Re/insurers are blocking the path for young black men into the industry by including “completely unnecessary” qualification or experience requirements for entry level positions, according to William Wharton, head of Argo Insurance in Bermuda.
Re/insurer hiring policies display significant unconscious bias, Wharton told APCIA Today, setting the bar unnecessarily high for potential candidates in requiring qualifications and experience that young black men are less likely to have.
“If someone can demonstrate they are intelligent and hard-working, they could easily be trained to do the job,” Wharton said.
“These job specifications may have been composed years ago as an excuse to hire outside Bermuda, to justify a work permit application, but now each time a new job is advertised it is a copy and paste of the last job advert.
“People do it that way because that is how it has always been done, but there is no reason for that.”
While there is more re/insurers can do to encourage greater diversity among their employees, Wharton noted that employees already in the industry can do more to encourage a new generation of black men to come into the industry.
“We need to make the black people who are already doing well in the industry more visible,” he said.
“We need black men to get together as a group more often. It is one thing for a young black man to see the occasional black re/insurance executive, but it is another to see 20 black re/insurance executives gathered together.
“That is more likely to encourage that young person to believe that re/insurance is an industry where he can succeed.”
The re/insurance industry has made a concerted effort to improve its performance in terms of diversity, and has made some progress, especially in terms of promoting women.
Traditionally firms have concentrated their efforts on working with schools and universities to encourage more women and minorities to study relevant subjects and consider careers in re/insurance.
Re/insurers have provided scholarships to Bermudians who may not have been able to afford to make such large investments in their own education, to encourage more locals into the industry. That has paid off, and will continue to do so, but it is a very gradual process.
For now, there are still too few black Bermudians graduating with the relevant degrees to redress the racial balance among re/insurer workforces, Wharton believes.
“The industry is becoming more diverse but it is happening slowly, and companies do not have the luxury of moving slowly,” he said. “Stakeholders, from shareholders, regulators, rating agencies, employees and customers, are increasingly demanding aggressive remediation.”
Wharton noted that reinsurers may be somewhat insulated, compared with insurers, because they are not consumer-facing, but he noted any company can be called out on social media if it does not act.
“We have seen it happen around climate change, and it can happen around diversity,” he said.
“More executives need to sponsor diverse candidates for senior roles.”
William Wharton, Argo
Wharton emphasised that diversity is not only a question of ethics, but also of financial performance: it is in re/insurers’ interests to promote diversity at senior levels because it will lead to them doing better business, he said.
“Diversity of thought is a real phenomenon,” he explained. “The team around me at Argo is very diverse, in terms of gender and race, and I have no doubt that enables us to make better decisions.
“Diversity of people leads to diversity of thought, which leads to better decisions and thence to higher profits.”
To deliver that, existing executives—especially black and female executives who have made it to the top—need actively to champion diverse candidates when senior vacancies open up, Wharton said.
“I have heard Patrick Tannock of AXA XL talk about sponsorship of promising employees, as opposed to mentorship,” Wharton noted.
“Executive management jobs tend not to be widely advertised, and when promising employees reach that level it is because they have been sponsored, or supported, by existing executives who believe they are up to the task.
“This means it is very much about who you know—and who knows you.

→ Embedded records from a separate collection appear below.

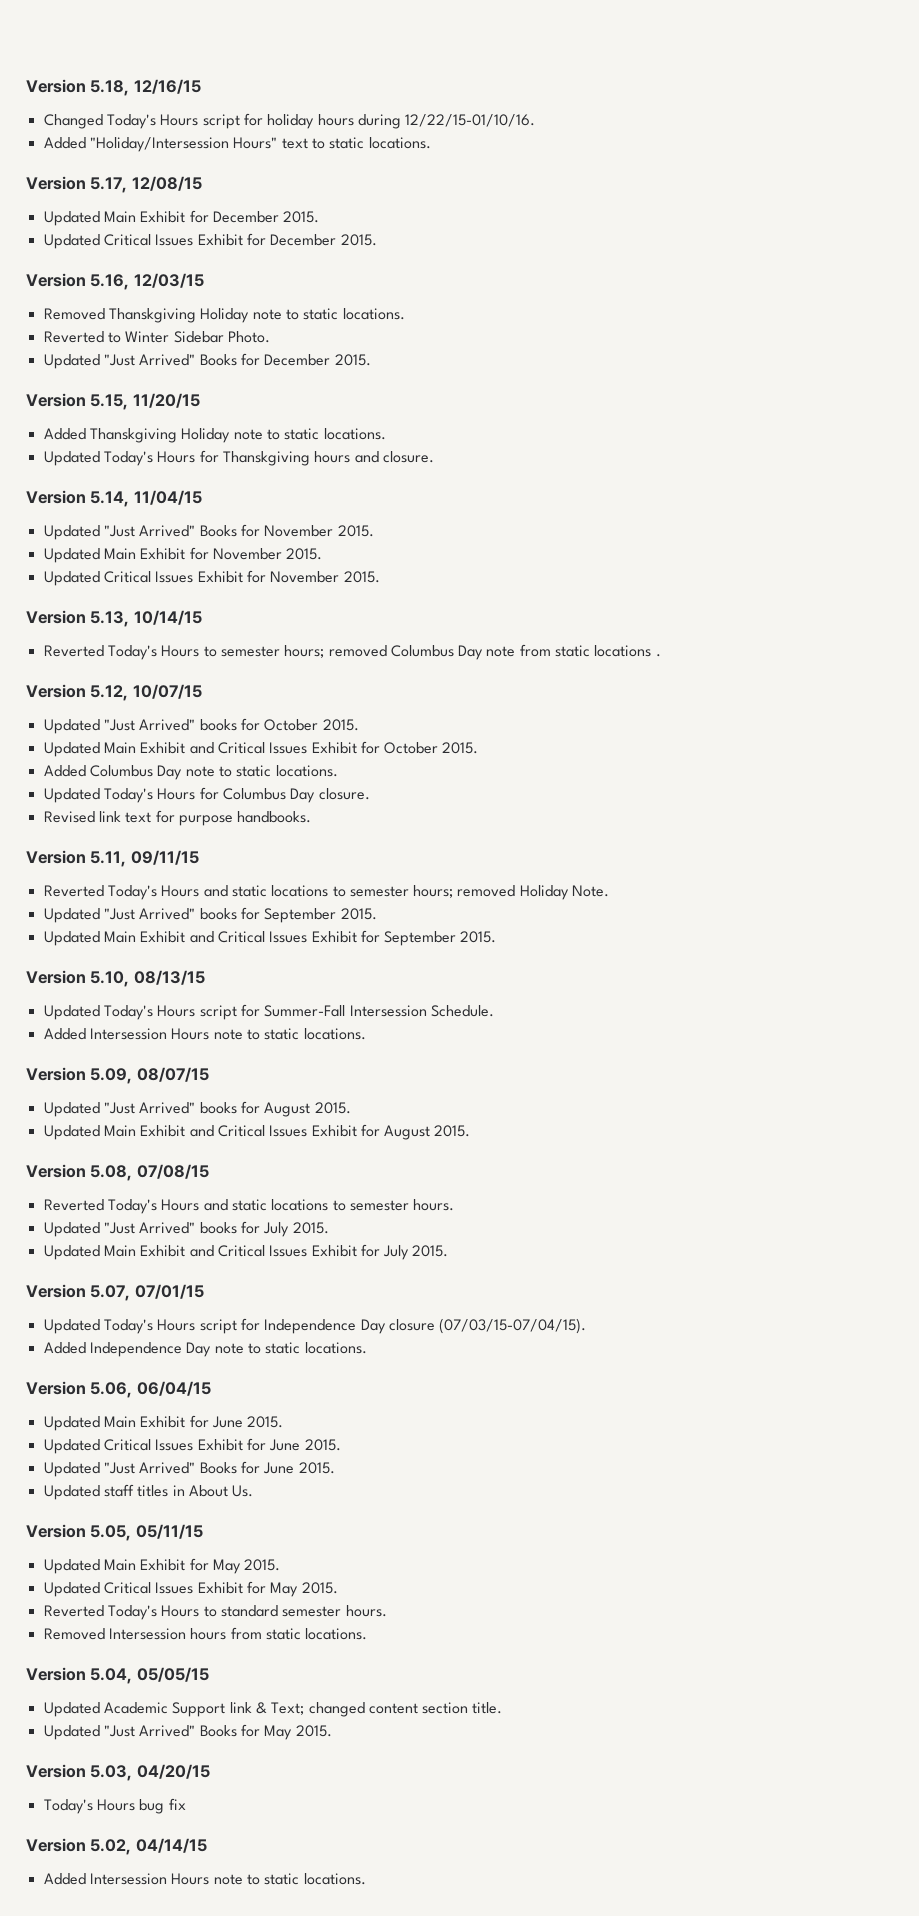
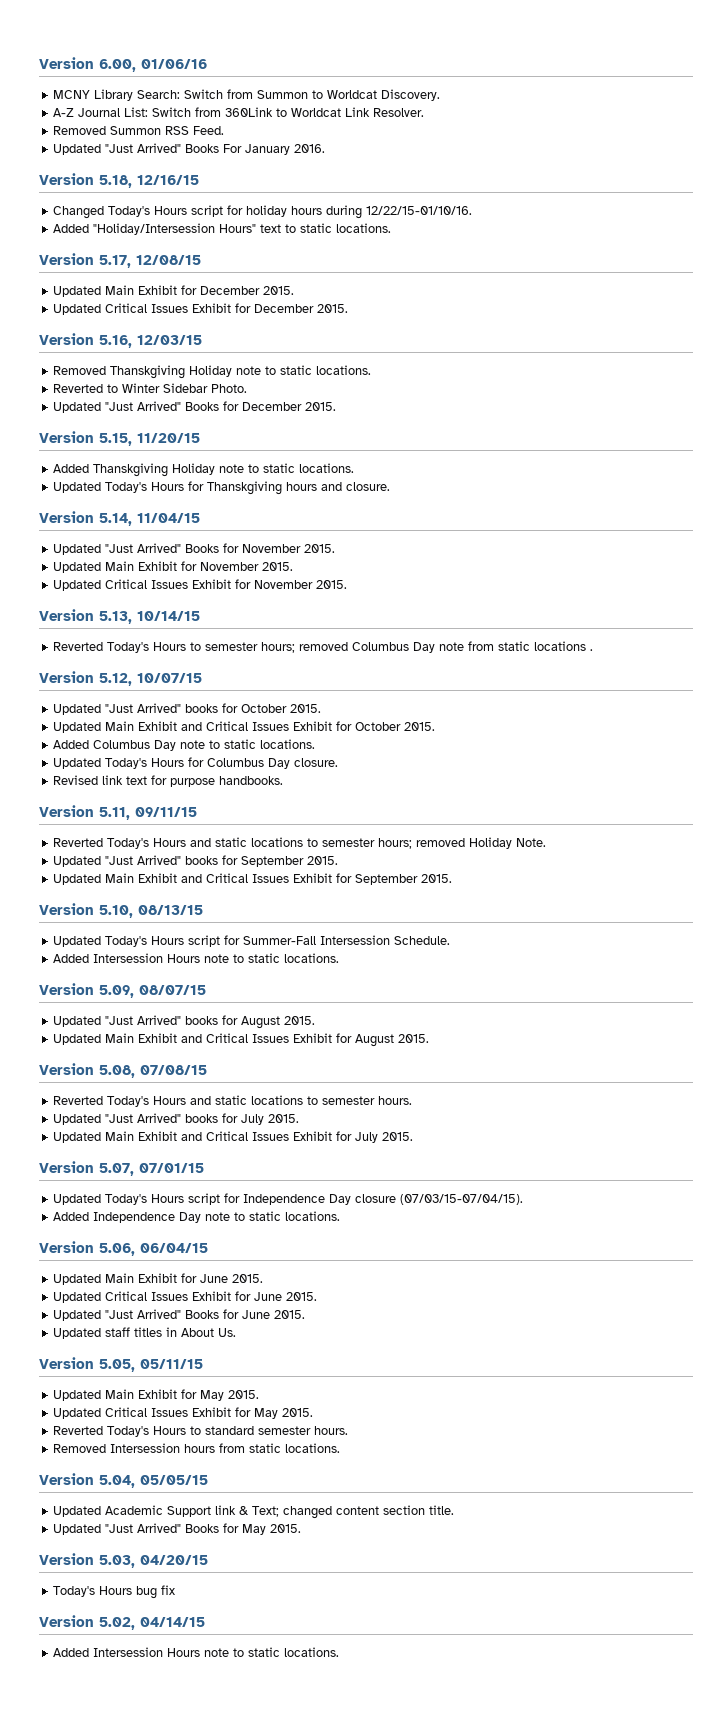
+ Version 6.00, 01/06/16
+ MCNY Library Search: Switch from Summon to Worldcat Discovery.
+ A-Z Journal List: Switch from 360Link to Worldcat Link Resolver.
+ Removed Summon RSS Feed.
+ Updated "Just Arrived" Books For January 2016.

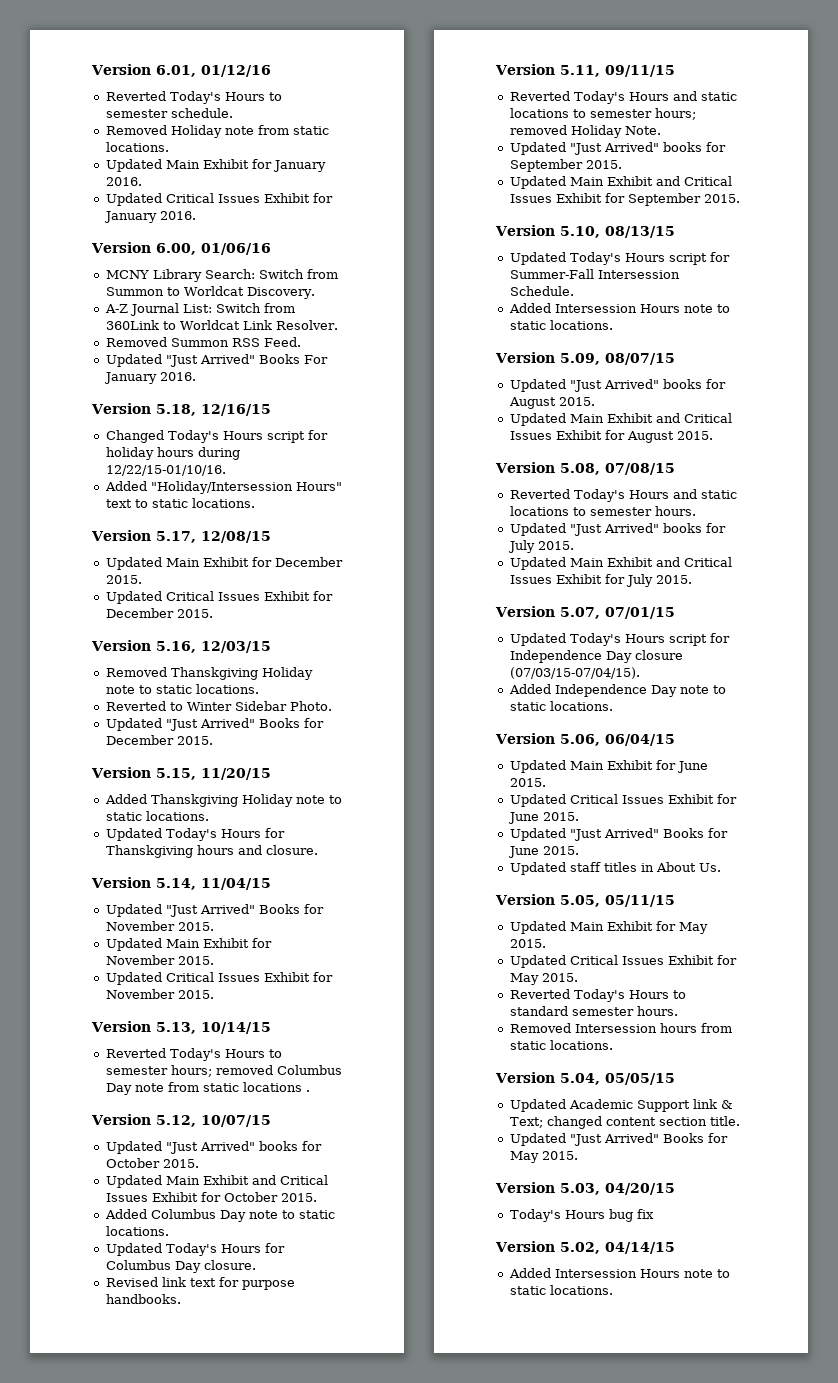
+ Version 6.01, 01/12/16
+ Reverted Today's Hours to semester schedule.
+ Removed Holiday note from static locations.
+ Updated Main Exhibit for January 2016.
+ Updated Critical Issues Exhibit for January 2016.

More executives need to sponsor diverse candidates for senior roles.”
Wharton noted that risk aversion may also be a factor discouraging black men and women from applying for jobs that tend to have relatively short durations compared with positions at lower levels.
“For white men it is less of a risk because there are always other jobs, but women and black people may be less confident about taking on a relatively short-term role if they worry it will be hard to get another job at that level after it,” said Wharton.
“It is a different risk calculation.”
Despite the numerous hurdles, Wharton is confident the industry will make rapid progress on diversity in coming years.
“I am confident that in 10 years, if you have a group of chief executives, senior vice presidents or middle managers, you will see similar, or at least acceptable, levels of diversity in each group,” he concluded.